In the film, Gibbs described his first time going to Rikers and the reactions of the other inmates as he entered the jail. To him the looks on their faces said, “Oh, we got a victim. Fresh meat,” he said.
Through crisp and emotionally raw interview footage of Gibbs and the other former inmates, interwoven with the occasional surveillance footage, “RIKERS” vividly creates a bleak and violent image of the culture of violence inside the jail.
Event organizer Lisa Armstrong, visiting associate professor at the CUNY Graduate School of Journalism, said she was struck by the film.
“For some reason it impacted me in a way that I didn’t expect it to, given that I already knew how bad Rikers was, or is,” she said.
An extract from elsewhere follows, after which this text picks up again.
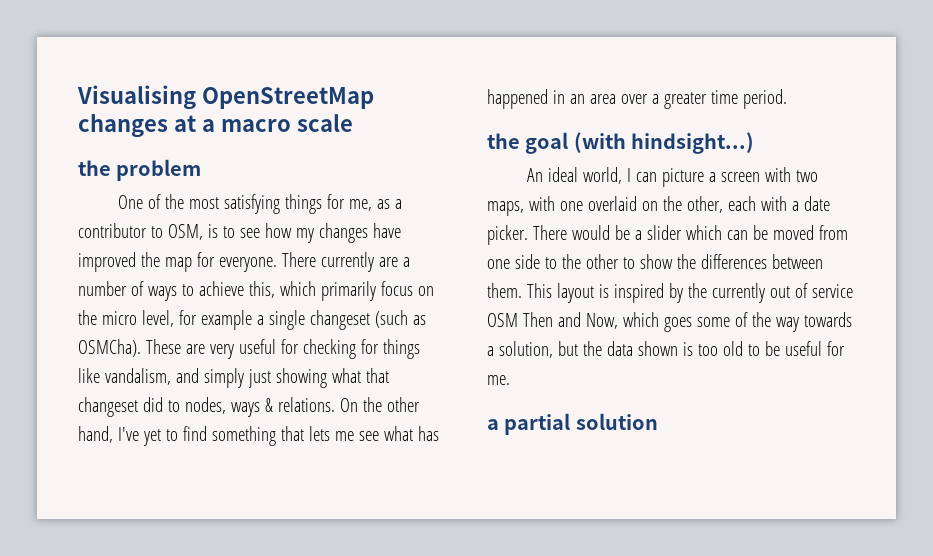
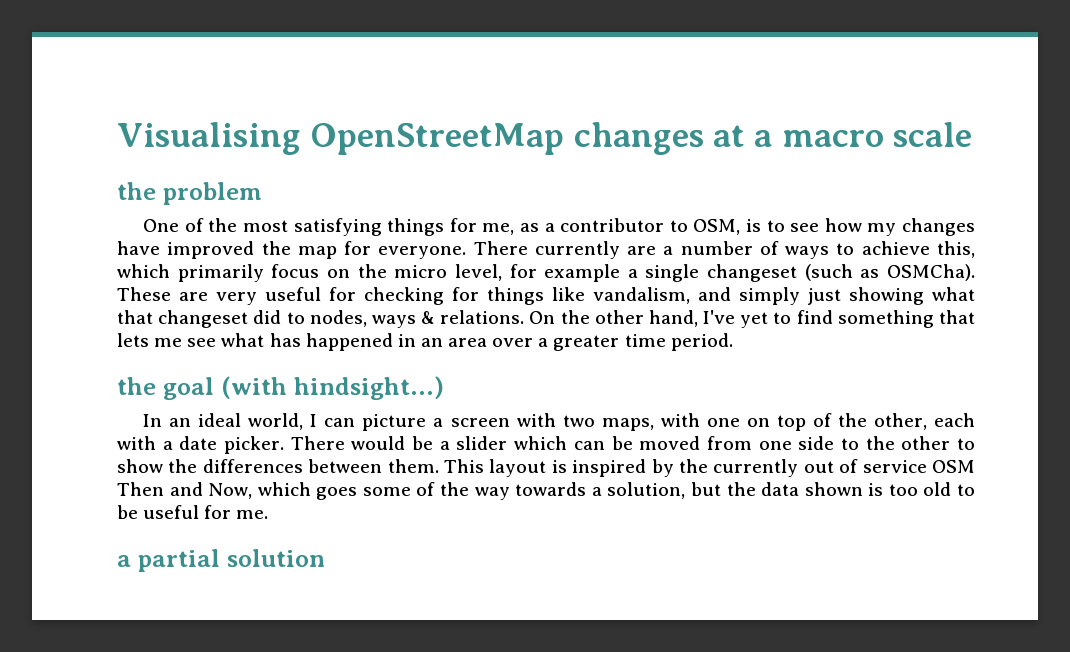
- An ideal world, I can picture a screen with two maps, with one overlaid on the other, each with a date picker.
+ In an ideal world, I can picture a screen with two maps, with one on top of the other, each with a date picker.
Ismael Nazario, a former inmate featured in the film, described being jumped by another inmate. He said that when a corrections officer broke up the fight, she said to him, “You going to hold it down?” a phrase he said he would come to realize meant, “Are you going to stay quiet?”
Candie Hailey-Means, one of only two women in the film, described screaming out for help while being sexually assaulted by corrections officers in her cell. Morse, the other woman, described being attacked and raped in the showers. Tears streamed down her face as she recalled the incident on camera.
Other experiences described in the film: feeling like a “roasted pig” while being hogtied and carried by corrections officers; watching an inmate throw scalding hot water onto another’s face, burning it so badly skin comes off in his hands; and playing with your own feces while in solitary because you don’t know what else to do.
Since his release, Gibbs said he’s been devoting his time to sharing his story with youth from his community and others like his through outreach, advocacy and public speaking engagements. He hopes to turn a two-part urban murder mystery series he wrote during his year in solitary into a screenplay and animated series. He hopes he can be the role model for others that he never had growing up in Harlem.
“The people that I looked up to growing up were drug dealers,” he said “That was my idol. My model of success. My role model.”